Selon le secrétaire général de l'Ordre des Avocats du Tchad, le tribunal de Doba a convoqué le commandant de la légion et son adjoint, le sous-préfet, le gouverneur, plusieurs fois, mais personne ne s'est pas présenté à la justice parce qu'il n'y avait pas d'argument à opposer. Le tribunal, estimant que les faits n'étaient pas avérés, a fini par relaxer les trois prévenus pour infraction non constituée.

Dans ce dossier, il n'y a jamais eu de parties civile; les avocats, notaires et huissiers expriment leur surprise que le gouverneur de la région du Logone oriental soit en train de "se fabriquer des témoins pour essayer de se justifier". "On n'a jamais fait état d'une partie civile quelconque dans la procédure qui était ouverte et close. La constitution de partie civile peut intervenir à tout moment, mais avant la clôture des débats. C'est maintenant qu'une décision est rendue que le gouverneur se fabrique des parties civiles", a martelé Elysée Eldjimabye Mbaihoudou, président de la Chambre des huissiers du Tchad.

Au cours d'une réunion organisée mercredi à Doba, le gouverneur de la région, Adam Nouky Charfadine, a resté droit dans ses bottes et martelé que le présumé brigand relâché sera maintenu en prison. "Quelqu'un de très dangereux comme ce coupeur de routes, un chef de gang, un coordonnateur de toutes les actions de malfrats dans la zone, le laisser en dehors de la prison, c'est trahir la confiance du chef de l'Etat", a-t-il expliqué.

Une mission du ministère de la Justice, chargé des Droits de l'homme, a été dépêchée à Doba pour situer les responsabilités. On promet que s'il y a une petite erreur dans la procédure, les responsabilités payeront.

Réunies mercredi en assemblée générale extraordinaire, les trois professions judiciaires libérales ont décidé de cesser leurs activités sur toute l'étendue du territoire national, à compter de ce jeudi et jusqu'au 6 juin 2018.

"Dans cet intervalle, si le gouverneur de la région du Logone oriental et le commandant de la Légion de Gendarmerie de Doba ne sont pas relevés de leurs fonctions, une marche pacifique en robe sera organisée, après évaluation. Nous sommes prêts à mourir lors de cette marche pacifique pour faire entendre notre cause", a déclaré Emmanuel Djimadoum Koumtog.
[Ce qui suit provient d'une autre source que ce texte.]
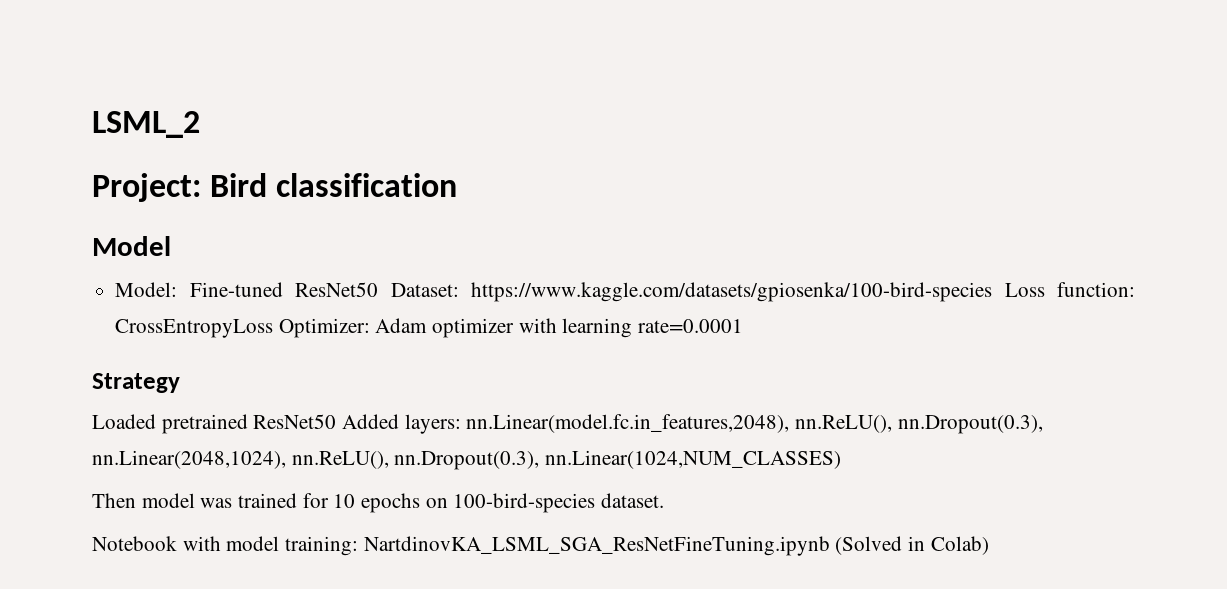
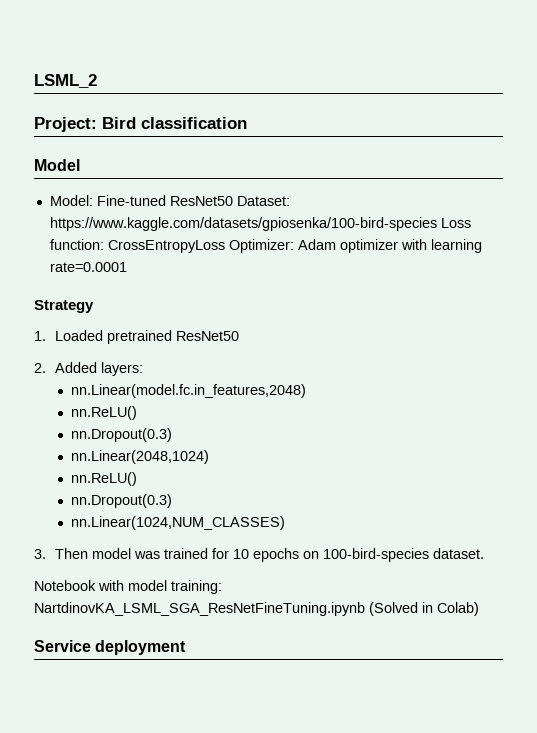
(180, 383) none -> [34,331,46,341] 1.
(337, 421) none -> [34,363,46,373] // 2.
[466,414,1043,434] [92,450,540,470] nn.Linear(model.fc.in_features,2048), nn.ReLU(), nn.Dropout(0.3), nn.Linear(2048,1024), nn.ReLU(), nn.Dropout(0.3), -> [71,384,307,398] [71,406,138,420] [71,428,173,442] [71,450,210,464] [71,472,138,486] [71,494,173,508] // nn.Linear(model.fc.in_features,2048) // nn.ReLU() // nn.Dropout(0.3) // nn.Linear(2048,1024) // nn.ReLU() // nn.Dropout(0.3) //
(842, 459) none -> [34,549,46,559] 3.
(989, 545) none -> [34,640,187,655] // Service deployment

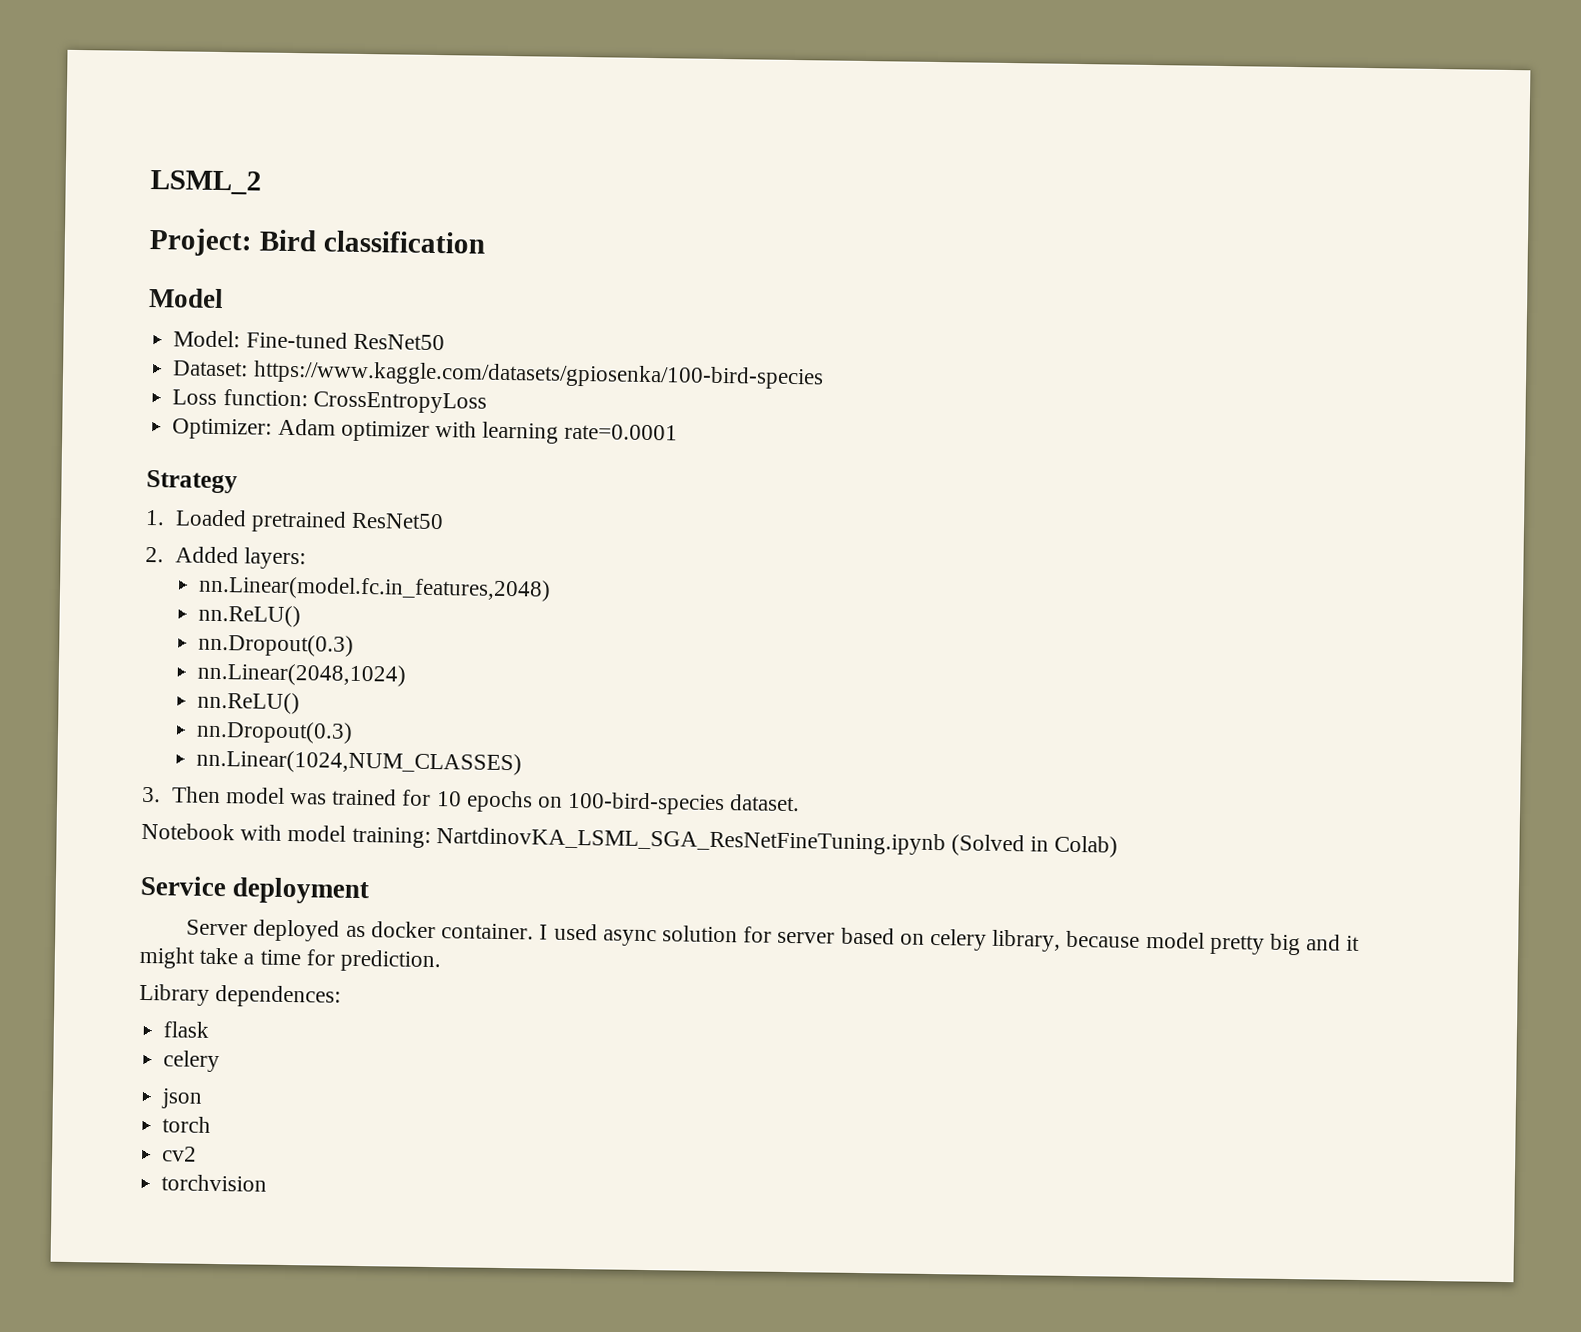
(233, 201) none -> (445, 342) //
(437, 224) none -> (824, 375) //
(225, 246) none -> (487, 402) //
(187, 647) none -> [186,919,1361,956] [139,946,442,973] [139,983,342,1008] [163,1021,210,1038] [163,1050,221,1073] [161,1088,204,1109] [162,1116,212,1133] [162,1146,198,1162] [161,1174,268,1192] // Server deployed as docker container. I used async solution for server based on celery library, because model pretty big and it might take a time for prediction. // Library dependences: // flask // celery // json // torch // cv2 // torchvision

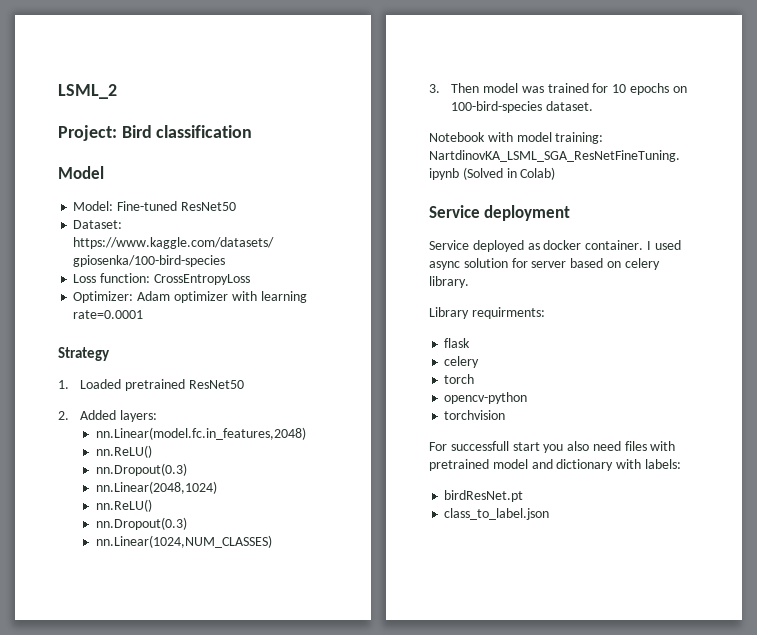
[186,919,249,936] Server -> [429,240,469,250] Service
[992,929,1361,956] [139,946,442,973] library, because model pretty big and it might take a time for prediction. -> [429,276,469,288] library.
[215,985,342,1008] dependences: -> [471,307,545,319] requirments:
[161,1088,204,1109] // json -> (480, 362) none
[162,1146,198,1162] cv2 -> [444,392,528,404] opencv-python
(268, 1183) none -> [429,441,676,453] [429,459,681,471] [444,490,524,502] [444,508,550,520] // For successfull start you also need files with pretrained model and dictionary with labels: // birdResNet.pt // class_to_label.json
Après avoir déposé une plainte auprès du parquet général de Moundou, contre le gouverneur du Logone oriental, le commandant de Légion de Gendarmerie et leurs complices, les avocats, notaires et huissiers entendent adresser une lettre ouverte au chef de l'Etat, pour dénoncer les multiples agressions dont sont victimes les acteurs judiciaires, et lui demander une audience pour des explications détaillées de leurs difficultés à exercer.

Le 29 mai, le Syndicat autonome des magistrats du Tchad (SYAMAT), réuni en assemblée nationale au Palais de justice de N'Djaména, ont également réclamé la suspension du gouverneur du Logone oriental qu'ils qualifient de "récidiviste", et sa mise à la disposition de la justice. Pour les magistrats, les tirs contre l'avocat et ses trois clients, constituent un acte de rébellion, une violation du tribunal de Doba et une résistance à l'action judiciaire.

Le ras-le-bol des magistrats, avocats, notaires et huissiers intervient alors que le Tchad est frappé par une nouvelle grève sèche et illimitée, déclenchée depuis le 28 mai par les principales organisations syndicales du pays. Les secteurs publics (écoles, hôpitaux et tribunaux notamment) sont fermés ou tournent au ralenti.